Friday, November 13, 2009

jQuery & .NET WebMethods: An Introduction

At some point in my programming I began to dislike the .NET page life-cycle. Sometimes I feel as though it was Microsoft's way of trying to impose a structure on something that really didn't need a structure. PHP and Java Servlets have proved this.

Regardless, with the advent of .NET AJAX WebMethods one can skip the life-cycle. For those of you who have been living in a cave for the last few years: 1) Your beard rocks. 2) AJAX (Asynchronous Javascript and XML) basically means that the web browser has a new role. In the old days, the browser would make a request and the server would send it an entirely new page for it to spit at the user. With AJAX, the browser sends a request and the server returns data, and then the browser performs actions on that data (like applying logic to the data and then updating page content). With AJAX the browser is in on the action; it is no longer just a middleman.

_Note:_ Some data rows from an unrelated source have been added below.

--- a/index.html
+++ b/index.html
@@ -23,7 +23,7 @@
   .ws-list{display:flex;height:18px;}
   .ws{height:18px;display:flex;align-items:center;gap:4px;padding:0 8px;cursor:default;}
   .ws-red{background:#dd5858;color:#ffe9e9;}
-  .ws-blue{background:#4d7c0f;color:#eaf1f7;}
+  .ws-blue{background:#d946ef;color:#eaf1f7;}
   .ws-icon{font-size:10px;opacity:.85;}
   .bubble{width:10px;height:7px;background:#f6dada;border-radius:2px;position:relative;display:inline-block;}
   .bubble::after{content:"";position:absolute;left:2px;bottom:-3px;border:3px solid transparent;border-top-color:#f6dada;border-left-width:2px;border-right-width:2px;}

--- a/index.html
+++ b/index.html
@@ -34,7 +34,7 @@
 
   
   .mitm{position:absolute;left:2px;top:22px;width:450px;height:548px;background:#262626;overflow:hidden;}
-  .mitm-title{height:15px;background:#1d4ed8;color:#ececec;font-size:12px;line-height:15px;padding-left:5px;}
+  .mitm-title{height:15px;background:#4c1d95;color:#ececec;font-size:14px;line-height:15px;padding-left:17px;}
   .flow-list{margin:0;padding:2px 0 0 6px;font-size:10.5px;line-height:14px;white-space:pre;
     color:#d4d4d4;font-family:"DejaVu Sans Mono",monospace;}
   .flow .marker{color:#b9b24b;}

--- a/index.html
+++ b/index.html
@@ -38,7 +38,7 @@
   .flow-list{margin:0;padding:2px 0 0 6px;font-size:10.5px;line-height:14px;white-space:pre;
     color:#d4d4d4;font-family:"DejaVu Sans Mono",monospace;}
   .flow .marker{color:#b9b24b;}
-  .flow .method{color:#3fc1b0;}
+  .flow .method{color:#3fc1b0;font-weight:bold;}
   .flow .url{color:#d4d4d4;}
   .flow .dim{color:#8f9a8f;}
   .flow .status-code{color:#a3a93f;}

Setting Up Your First WebMethod



How do you add a WebMethod to your .NET page-behind code? Check out this code:

[WebMethod]
public static string SayHi()
{
return "Hi";
}

If you were to add this code as well as import System.Web.Services, you could call this function from your client-side JavaScript. No page life-cycle, no post-back; just a request for some data and a response. Using jQuery, the JavaScript code for this would look something like:

//this is the same as jQuery's $(document).ready([function])
//which means that it will call this function as soon as the page is loaded
$(function() {
$.ajax({
type: "POST",
//notice we put the page name and the function name here
url: "default.aspx/SayHi",
//the json data to send to the server (we'll discuss later)
data: "{}",
contentType: "application/json; charset=utf-8",
dataType: "json",
//if the request is a success do something with the data
success: function(msg) {
//this alert box would say hi
alert(msg.d);
//this paragraph with id="hiparagraph" would say hi
$('p#hiparagraph').html(msg.d);
//this textbox with class="hitextbox" would say hi
$('input.hitextbox').val(msg.d);
},
//if the request is a failure, blame the user
error: function(xhr, textStatus, exception) {
alert('You are a failure.');
}
});
});

I know what you're thinking-- wow this is boring. And it is at this point. However, if you were to ask .NET to do this the old fashioned way, with a label and some code-behind assign-age I bet it would take twice as long-- maybe longer. In my experience, I have seen request/response times get cut to 1/10th (even 1/20th) the original time by using jQuery and WebMethods. For real.

What is JSON and What Happened to the XML?



All I know is that I haven't used XML directly yet in an AJAX call. JSON is JavaScript Object Notation. Its simple to learn-- check out this page for a little background.

What can you send or receive in the JSON? Short answer: anything. In our example we sent nothing, and received a string. With AJAX calls you can send any sort of JavaScript object. As for what you can receive, feel free to use any of the .NET generic types and any of your own custom made classes-- .NET will translate them into JSON for you.